Hey Guys,
I just want to bring this topic called "CG NAT" which most of the users do not know about.
before going to the topic, let me give a small introduction about NAT.
What is NAT:
NAT stands for network address translation. It’s a way to map multiple local private addresses to a public one before transferring the information. Organizations that want multiple devices to employ a single IP address use NAT, as do most home routers.
there are multiple types of NAT like Static NAT, Dynamic NAT, and PAT.

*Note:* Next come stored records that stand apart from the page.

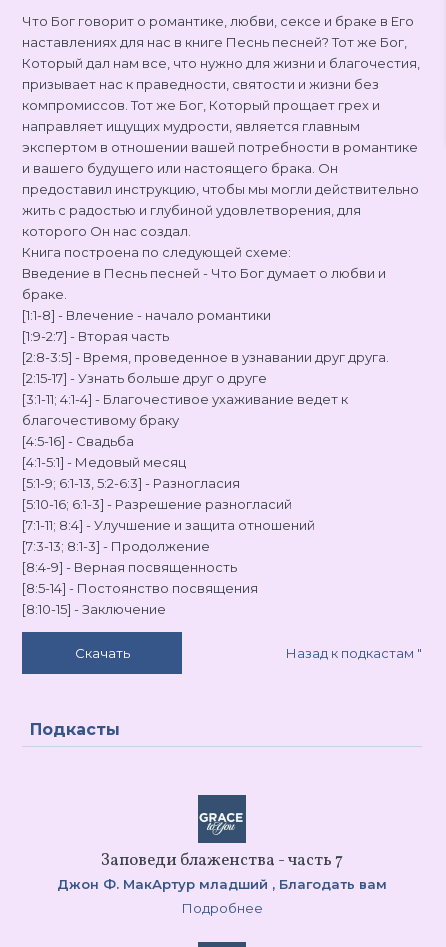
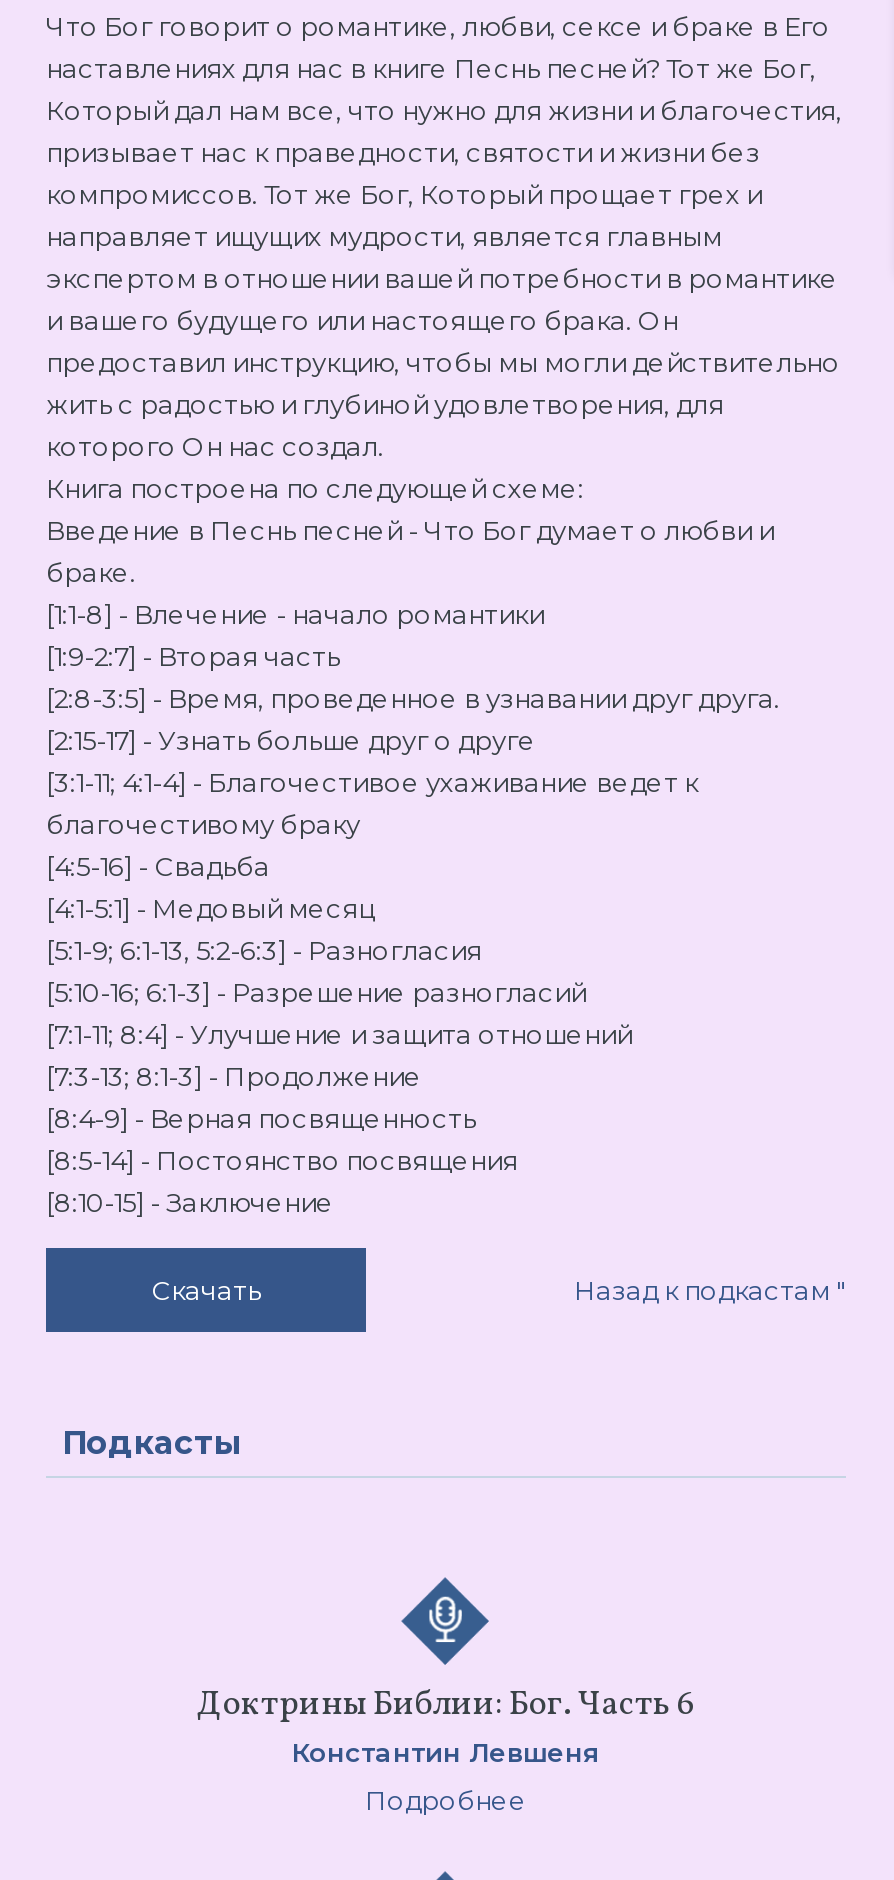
- [image]
- Заповеди блаженства - часть 7
- Джон Ф. МакАртур младший , Благодать вам
+ [image]
+ Доктрины Библии: Бог. Часть 6
+ Константин Левшеня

Here I will discuss CG NAT.
What is CG NAT:
Way back in the early days of the internet (the 1980s) every connected computer was intended to have its own unique public IP address. IP addressing was originally defined by four octets—four groups of eight bits, a standard called IPv4—which resulted in over four billion unique values (actually, 4,294,967,296), so at the time it seemed we’d never run out.
By late 1980s, however, it became apparent that the dramatic adoption rate of the internet would eventually deplete this large pool of addresses. IPv6 was envisioned as a successor protocol to IPv4 and would solve the limited address space. However, IPv6 was not made to be backward compatible, and the problem of limited addresses still became an issue. Carrier-Grade NAT (CGNAT) was created as a solution to address this problem, primarily for service providers.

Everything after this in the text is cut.